Jose Colaco wrote:

>Thank you for that input. I am not a betting person but, I can see you being 
>right. 
>You have had the pulse on the right indicators right from the time Gold was 
>making 
>an upward swing. Those who accepted your advice, were rewarded quite 
>handsomely.
>

>It is about time to end this artificially-keeping-down of interest rates. For 
>the 
>past decade or so, those who saved did not truly benefit from the keeping of 
>funds 
>in savings; funds which lending institutions used to create wealth for 
>themselves.
>
>Interesting free market.

-----------------------------

jc,
You have been generous with your words but the gold thingy began more than 10 
years ago. It is so old that business schools are already teaching about the 
conditions that led up to it, in their historical classes!

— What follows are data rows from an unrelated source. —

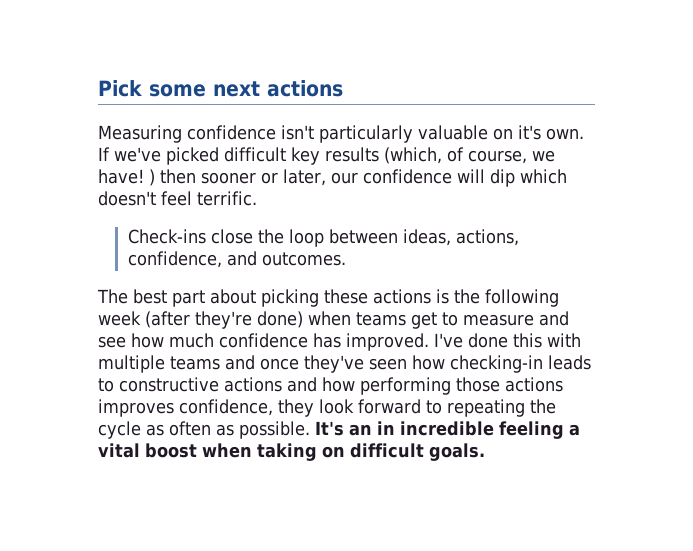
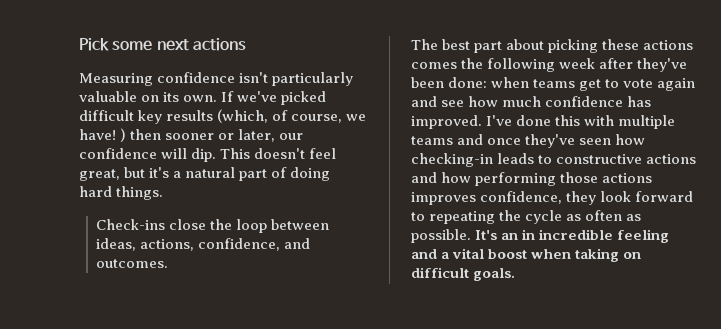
[518,125,541,140] it's -> [163,92,180,102] its
[490,169,567,187] [98,191,257,206] dip which doesn't feel terrific. -> [191,148,337,162] [79,167,331,181] [79,186,164,200] dip. This doesn't feel great, but it's a natural part of doing hard things.
[436,289,449,304] is -> [411,62,457,69] comes
[145,311,303,329] (after they're done) -> [599,58,688,72] [411,77,488,88] after they've been done:
[463,314,534,326] measure -> [623,78,696,91] vote again
(564, 430) none -> [411,249,437,259] and

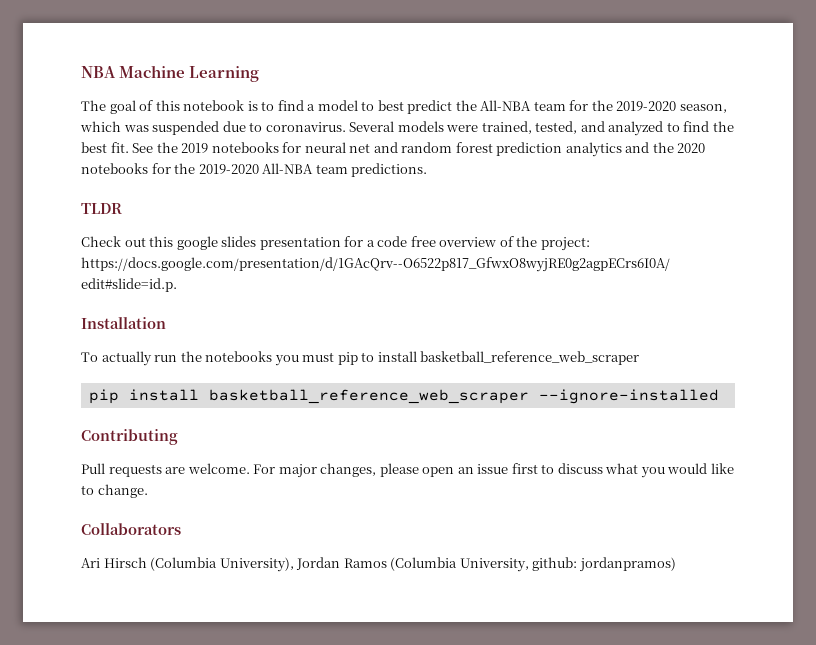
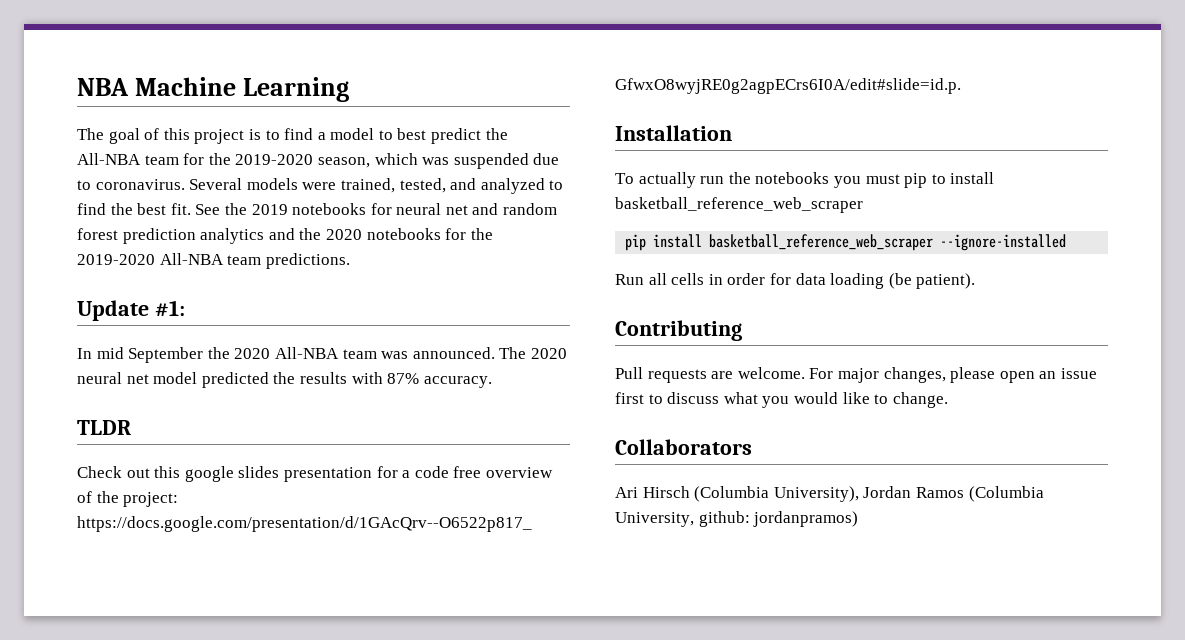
[183,100,245,111] notebook -> [194,129,245,144] project
(428, 170) none -> [77,300,185,321] [77,347,567,363] [77,372,492,388] // Update #1: // In mid September the 2020 All-NBA team was announced. The 2020 neural net model predicted the results with 87% accuracy.
(719, 396) none -> [615,273,976,289] // Run all cells in order for data loading (be patient).

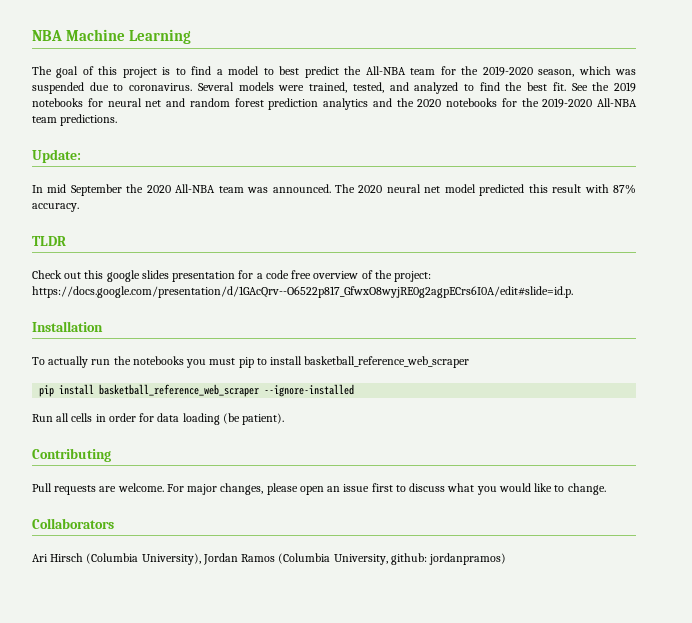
[77,300,185,321] Update #1: -> [32,149,81,163] Update:
[273,372,347,384] the results -> [528,184,582,193] this result

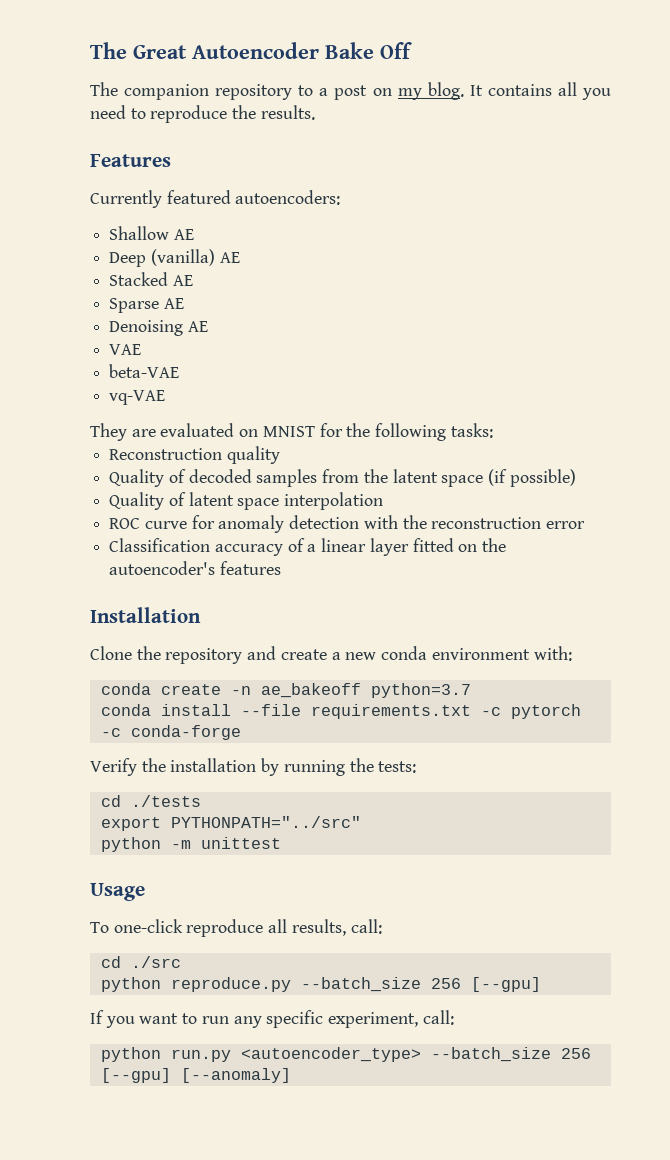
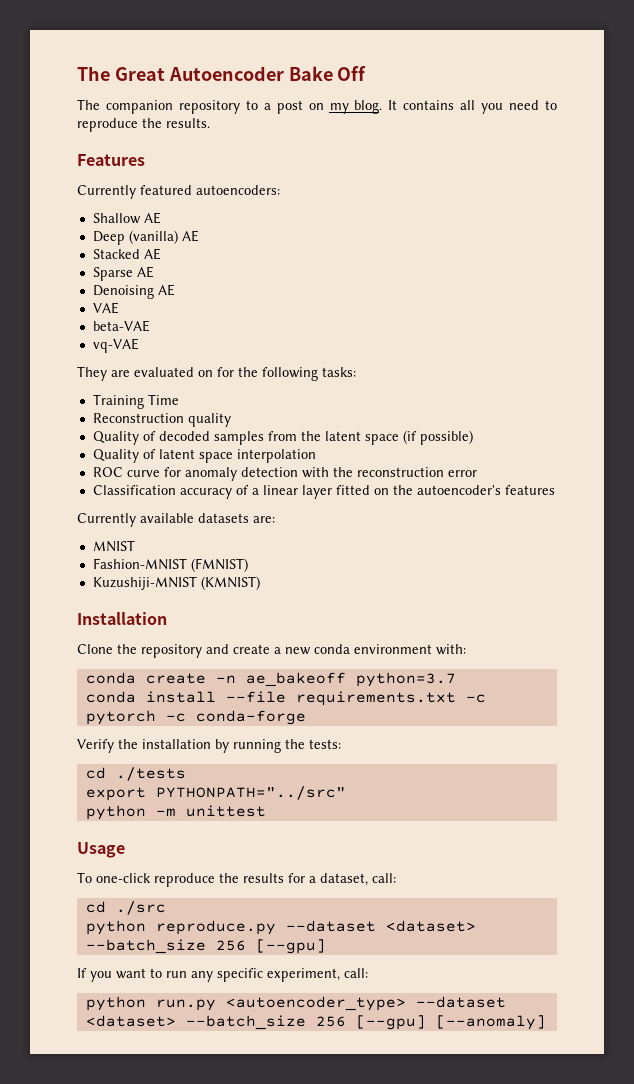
[262,426,315,437] MNIST -> (213, 373) none
(493, 430) none -> [92,394,179,409] // Training Time
(281, 568) none -> [77,513,275,527] [92,540,135,552] [92,558,248,572] [92,576,260,590] // Currently available datasets are: // MNIST // Fashion-MNIST (FMNIST) // Kuzushiji-MNIST (KMNIST)
[268,919,346,936] all results, -> [219,873,368,886] the results for a dataset,
(291, 984) none -> [285,920,476,932] --dataset <dataset>
(421, 1054) none -> [415,996,506,1008] [85,1015,176,1027] --dataset <dataset>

As far as interest rates are concerned, economic policy in the west is now 
geared to giving those who make the most profits, the most benefits. In other 
words, it is tailored to those who take risks i.e. create jobs. Those who are 
risk averse because of their nature, age or any other reason are being 
penalized as the rate of inflation is higher than the interest paid on their 
savings. This is sound economic policy. When the unemployment rate goes down, 
interest rates will rise.

One last thing, a correction in the stock market is always an opportunity to 
buy low. Any idiot can buy at high prices. 


Gabe wrote: 
>The correction has already begun, markets are at 8 weeks lows…your assumption 
>here, 
>is that the markets will go lower; we shall see! 



Gabe, as you have experienced a thousand times, when trading, timing is 
everything. I still think that there is a fair amount of money to be made on 
the volatility index or the VIX. I trade the leveraged product, TVIX.